Waste export bans are one part of the solution

The Prime Minister’s August announcement to ban the export several waste types is a welcomed development. It has the potential to reboot local reprocessing and markets for recovered materials, writes Rose Read, CEO of the National Waste and Recycling Industry Council. 

First, just the facts. As part of the Council of Australian Governments communique on 9 August 2019, the Prime Minister, along with the states and territories announced:

“Leaders agreed Australia should establish a timetable to ban the export of waste plastic, paper, glass and tyres – while building Australia’s capacity to generate high value recycled commodities and associated demand.”

Further, the communique also said:

— “Leaders agreed the strategy must seek to reduce waste, especially plastics,”

— The government will work to; “decrease the amount of waste going to landfill and maximise the capability of our waste management and recycling sector to collect, recycle, reuse, convert and recover waste,”

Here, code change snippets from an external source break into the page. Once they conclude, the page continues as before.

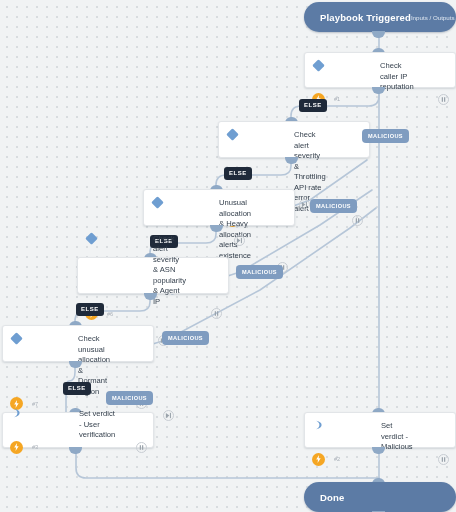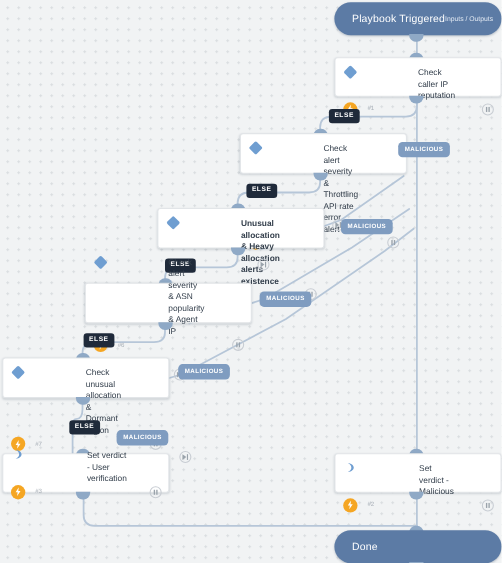--- a/index.html
+++ b/index.html
@@ -24,21 +24,21 @@
     height: 30px;
     background: #5c7ba5;
     border-radius: 15px;
     display: flex;
     align-items: center;
     color: #ffffff;
     box-shadow: 0 1px 2px rgba(40,60,90,.28);
   }
   .pill .ptitle {
     font-size: 9.5px;
-    font-weight: normal;
+    font-weight: bold;
     margin-left: 16px;
     letter-spacing: .15px;
     white-space: nowrap;
   }
   .pill .pio {
     font-size: 6.2px;
     margin-left: auto;
     margin-right: 13px;
     color: #dfe7f1;
     white-space: nowrap;
@@ -260,21 +260,21 @@
           </svg>
       </span>
     </div>
   </div>
   <div class="nub down" style="left:285px; top:157px;"></div>
 
   <div class="badge-mal" style="left:362px; top:129px;">MALICIOUS</div>
   <div class="badge-else" style="left:224px; top:167px;">ELSE</div>
 
   <div class="nub up" style="left:210px; top:185px;"></div>
-  <div class="card" style="left:143px; top:189px; width:152px; height:37px;font-weight:bold;">
+  <div class="card" style="left:143px; top:189px; width:152px; height:37px;">
     <div class="row-top">
       <span class="ic-diamond"></span>
       <span class="ctitle">Unusual allocation &amp; Heavy allocation alerts existence</span>
       <span class="ctrl ctrl-top">
         <svg width="7" height="7" viewBox="0 0 8 8">
             <path d="M1 1 L5 4 L1 7 Z" fill="#9aa3ab"></path>
             <rect x="5.6" y="1" width="1.2" height="6" fill="#9aa3ab"></rect>
           </svg>
       </span>
     </div>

— “The strategy should draw on the best science, research and commercial experience, including that of agencies like the CSIRO and the work of Cooperative Research Centres.”

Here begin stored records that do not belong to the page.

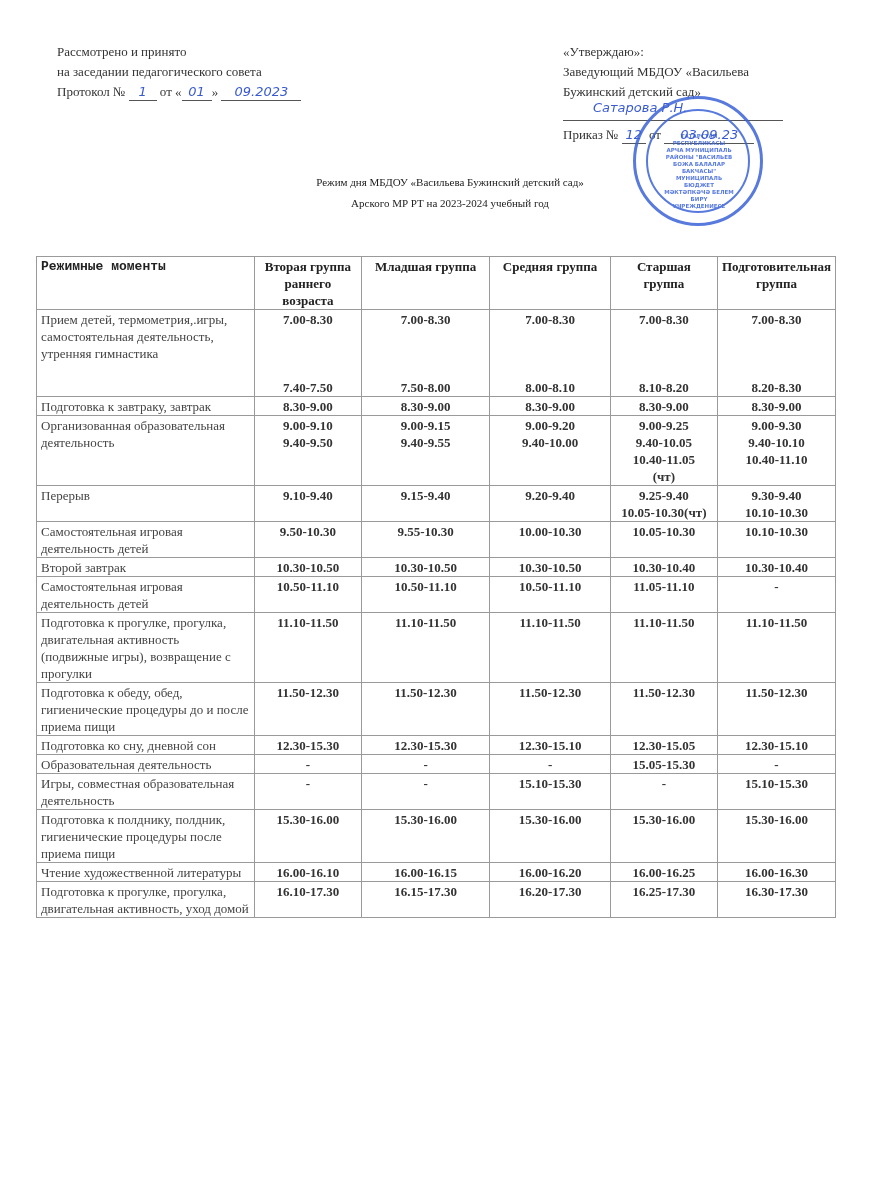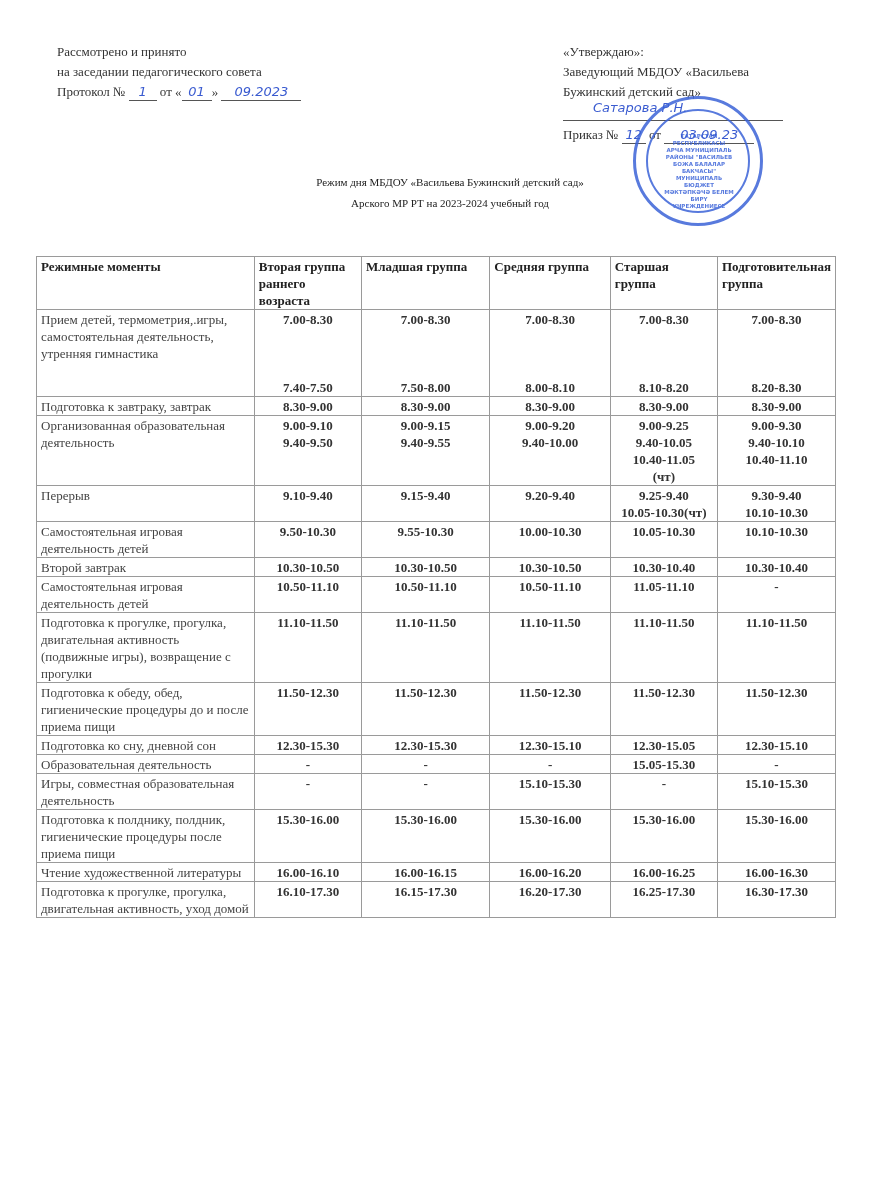--- a/index.html
+++ b/index.html
@@ -34,22 +34,22 @@
     position: absolute; left: 28px; top: 34px; width: 70px; text-align: center;
     font-family: "DejaVu Sans", sans-serif; font-size: 5.5px; line-height: 7px; color: #3b63d8; font-weight: bold;
   }
   table.sched {
     position: absolute; left: 36px; top: 256px; border-collapse: collapse; width: 800px;
     font-size: 13px; line-height: 17px;
   }
   table.sched td, table.sched th {
     border: 1px solid #9a9a9a; vertical-align: top; padding: 1px 4px 0 4px;
   }
-  table.sched th { font-weight: bold; text-align: left; color: #222; }
-  table.sched th.first { text-align: left; }
+  table.sched th { font-weight: bold; text-align: center; color: #222; }
+  table.sched th.first { text-align: left; font-family: Liberation Mono, monospace; }
   table.sched td.label { text-align: left; color: #444; font-weight: normal; }
   table.sched td.time { text-align: center; font-weight: bold; color: #333; }
   .col0 { width: 213px; } .col1 { width: 100px; } .col2 { width: 122px; }
   .col3 { width: 114px; } .col4 { width: 100px; margin-left: 48px; } .col5 { width: 103px; }
   .gap { display: block; height: 51px; }
   .ln { display: block; }
 </style>
 </head>
 <body>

These developments are a decisive push in the right direction. However, there are two key elements that need to be addressed to achieve its intention of stopping waste being dumped in developing countries, and stimulating Australia’s resource recovery industry.

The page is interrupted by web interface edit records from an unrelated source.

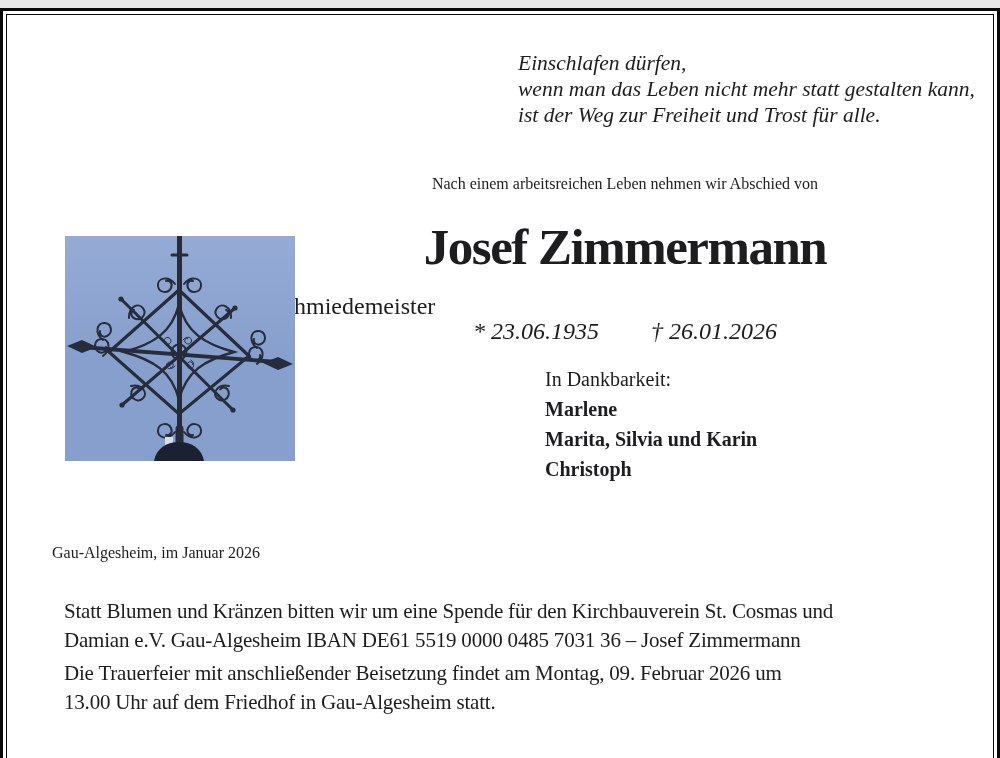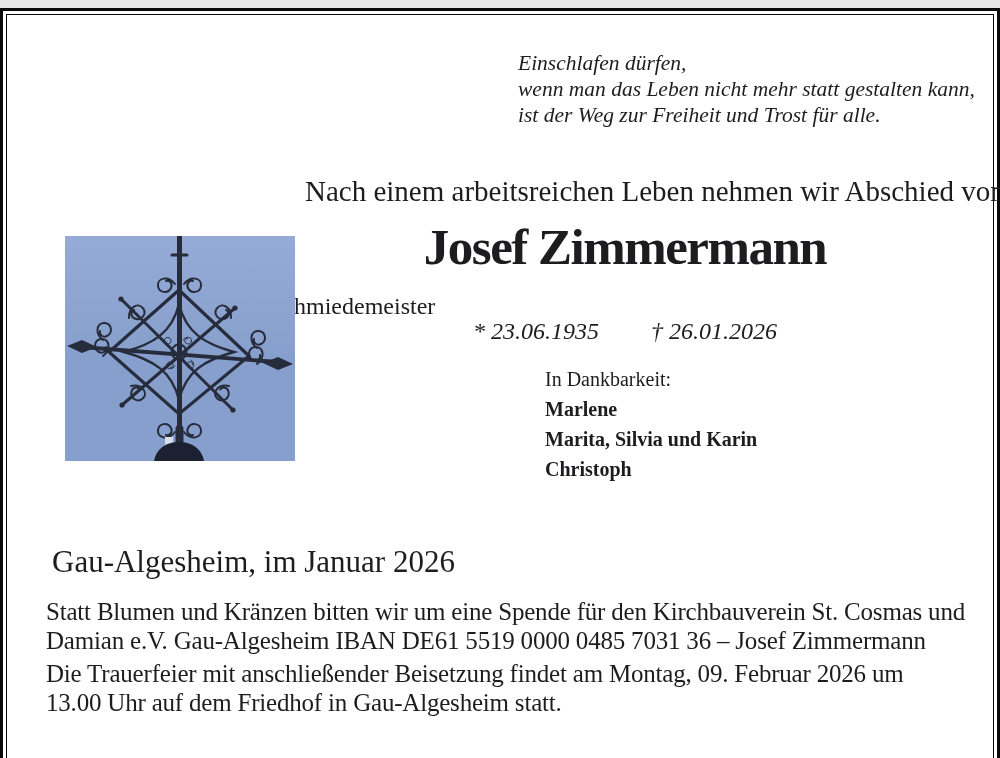--- a/index.html
+++ b/index.html
@@ -8,36 +8,36 @@
     background:#fff; overflow:hidden;
     font-family:"Liberation Serif", serif; color:var(--ink,#1d1d1f);
   }
   .frame-outer { position:absolute; inset:0; border:3px solid var(--frame,#0a0a0a); pointer-events:none; }
   .frame-inner { position:absolute; inset:6px; border:1px solid var(--frame,#0a0a0a); pointer-events:none; }
 
   .abs { position:absolute; }
 
   .epigraph { left:518px; top:42px; font-style:italic; font-size:21.5px; line-height:26px; white-space:nowrap; }
 
-  .intro { left:305px; top:167px; width:640px; text-align:center; font-size:29px; white-space:nowrap; }
+  .intro { left:305px; top:167px; width:640px; text-align:center; font-size:16px; white-space:nowrap; }
 
   .name {
     left:270px; top:206px; width:710px; text-align:center;
     font-size:51px; line-height:66px; font-weight:bold; letter-spacing:-1.5px; white-space:nowrap;
   }
   .profession { left:270px; top:285px; width:710px; text-align:left; font-size:24px; }
   .dates { left:270px; top:310px; width:710px; text-align:center; font-size:24px; white-space:nowrap;font-style:italic; }
   .dates .birth { margin-right:52px; }
 
   .gratitude { left:545px; top:356px; font-size:20px; line-height:30px; white-space:nowrap; }
   .gratitude .mourner { font-weight:bold; }
 
-  .place-date { left:52px; top:536px; font-size:31px; white-space:nowrap; }
+  .place-date { left:52px; top:536px; font-size:16px; white-space:nowrap; }
 
-  .body-par { left:46px; font-size:25px; line-height:29px; letter-spacing:-0.2px; white-space:nowrap; }
+  .body-par { left:64px; font-size:21px; line-height:29px; letter-spacing:-0.2px; white-space:nowrap; }
   .par-donation { top:589px; }
   .par-funeral { top:651px; }
 
   .photo { left:65px; top:228px; width:230px; height:225px; }
   .photo svg { display:block; width:100%; height:100%; }
 </style>
 </head>
 <body>
 
 <div class="page">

These two elements are: building markets at home and clearly specifying how waste paper, plastic, tyres or glass must be processed to become a resource suitable for manufacturing.

Building markets at home

In regard to building markets, two key priority materials stand out. The first is plastics. In order to use the plastics we currently export at home, we will need to increase domestic reuse of plastics by more than 180,000 tonnes per year. To use those plastics here, every Australian would need to purchase products that contain an additional seven kilograms of recycled plastic per year. This still only represents seven per cent of the total plastic waste produced by Australians annually.

Using plastics in civil infrastructure will help. Examples include street furniture, decking by local councils and railway sleepers such as the recent project by Sustainability Victoria, Integrated Recycling and Metro Trains. Integrated Recycling say more than one million railway sleepers in Australia need to be replaced, so just creating railways sleepers from mixed plastics could create a market for up to one quarter the plastics we previously sent overseas.

However, clearly higher end markets for plastics are also desirable, especially putting PET and HDPE back into packaging. These higher end markets will create the necessary pull to stimulate development of Australia’s reprocessing capacity and the collection systems to ensure quality material.

The second market is tyres. According to the Federal Department of the Environment and Energy, Australians generate in excess of 400,000 tonnes of end of life tyres per year. Plenty of scope remains for creating local markets for tyre derived products. Key products produced from tyres include rubber crumb, or explosives and adhesives. Likewise, waste tyres can become high quality engineered fuels for local or export markets.

Positive procurement by local and state governments as well as businesses including the waste and recycling industry is also urgently needed. As consumers of products and materials we must match our rhetoric with action by preferentially purchasing products with recycled content.

Clear specifications and definitions necessary

Clearly, the intention of these bans is to stop the export of unprocessed waste to countries that do not have the ability to process it responsibly. So to untangle this problem, the first step is to have a clear definition of waste.

State and Territory EPAs have done preliminary work in this area as part of their domestic landfill bans, which identify certain goods and materials that should be processed and not buried. Examples include whole baled tyres, whole cars and white goods, all of which are banned from landfill in South Australia.

The next step is to define and agree nationally what minimum material specifications must be met before each waste material type becomes a resource suitable for manufacture locally or overseas.

To some this may seem simple, but in reality it is quite difficult as currently each state and territory have a different approach to this problem. For example in NSW, ‘Resource Recovery Exemptions and Orders’ are used. In Queensland, there is an ‘end of waste (EOW) framework’ of the Waste Reduction and Recycling Act 2011.

This divergence in approaches will need to be resolved urgently, as national agreement on ‘waste’ and ‘resource’ definitions will be key for the COAG’s national ban on the export of waste paper, glass, plastics and tyres is to be successful.

In closing, this approach should also be harmonised with the Basel Convention on the Control of Transboundary Movements of Hazardous Wastes, which has recently expanded its scope to include various plastics. It should be noted that the Australian Government has yet to ratify these latest changes to the Basel Convention.